→ **Recorded data**:
________

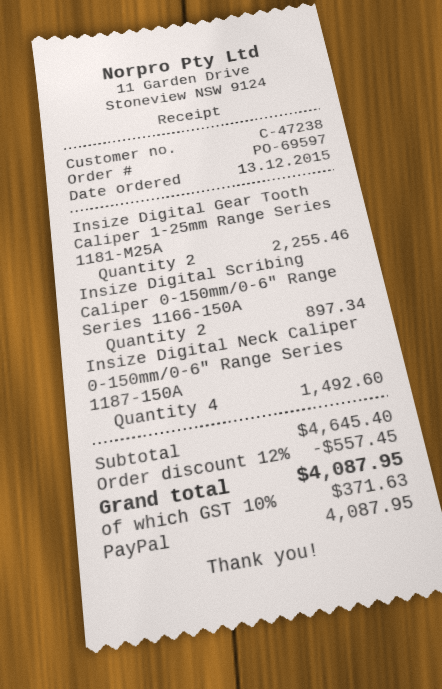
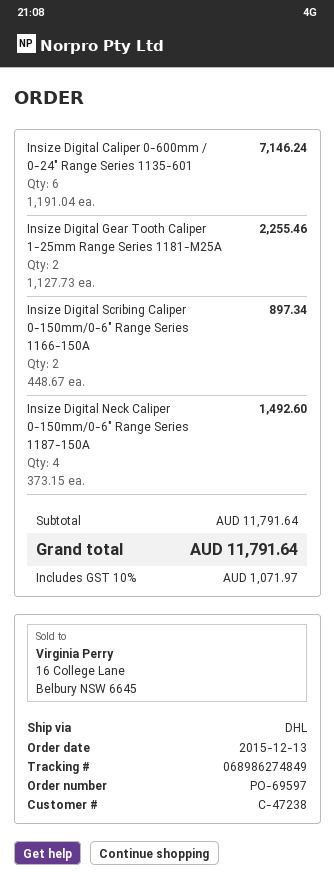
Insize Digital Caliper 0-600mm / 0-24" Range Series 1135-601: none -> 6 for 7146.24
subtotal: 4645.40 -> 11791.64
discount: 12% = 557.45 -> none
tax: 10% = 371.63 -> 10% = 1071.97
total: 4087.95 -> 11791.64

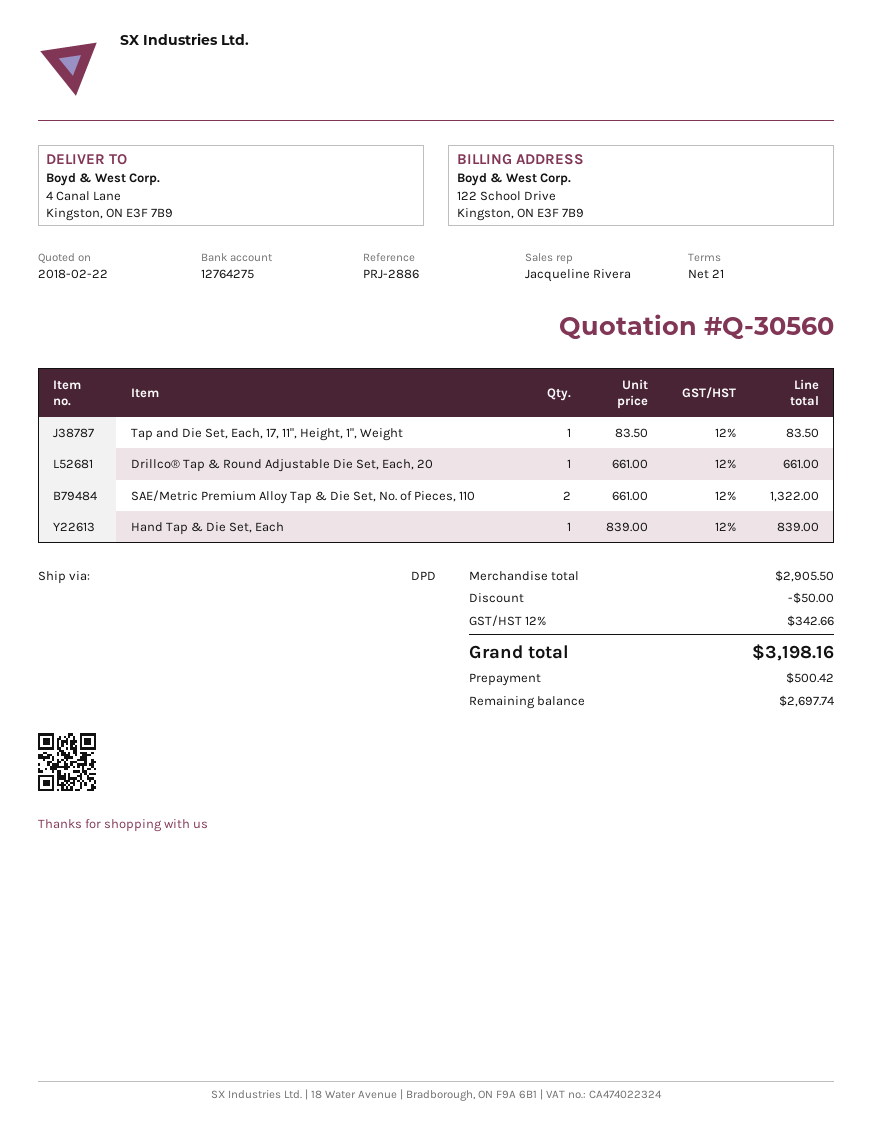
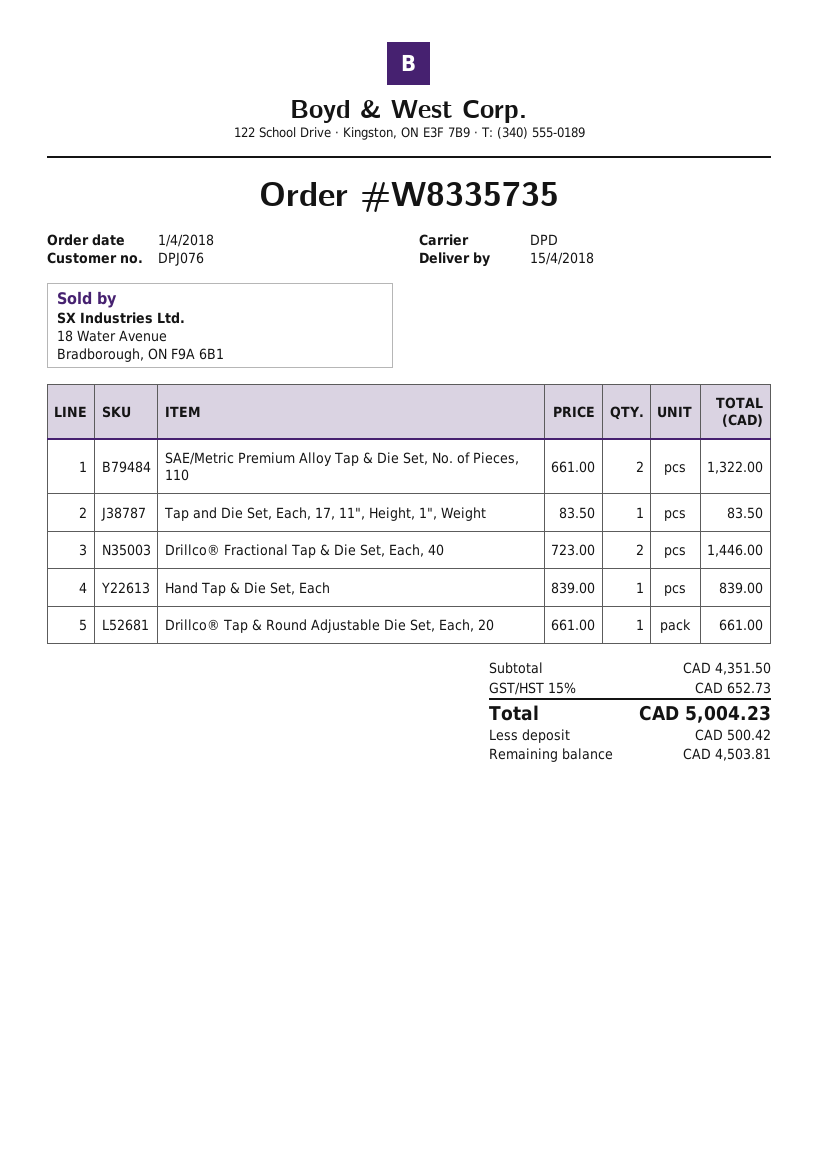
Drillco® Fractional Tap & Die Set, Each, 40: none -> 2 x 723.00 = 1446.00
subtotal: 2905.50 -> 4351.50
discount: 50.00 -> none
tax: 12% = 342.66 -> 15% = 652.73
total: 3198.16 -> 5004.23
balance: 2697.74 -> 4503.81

________

→ **Your goal**: Output all of the records exactly as they appear above, but not the pictures.

→ **Exercise result**:
Insize Digital Caliper 0-600mm / 0-24" Range Series 1135-601: none -> 6 for 7146.24
subtotal: 4645.40 -> 11791.64
discount: 12% = 557.45 -> none
tax: 10% = 371.63 -> 10% = 1071.97
total: 4087.95 -> 11791.64

Drillco® Fractional Tap & Die Set, Each, 40: none -> 2 x 723.00 = 1446.00
subtotal: 2905.50 -> 4351.50
discount: 50.00 -> none
tax: 12% = 342.66 -> 15% = 652.73
total: 3198.16 -> 5004.23
balance: 2697.74 -> 4503.81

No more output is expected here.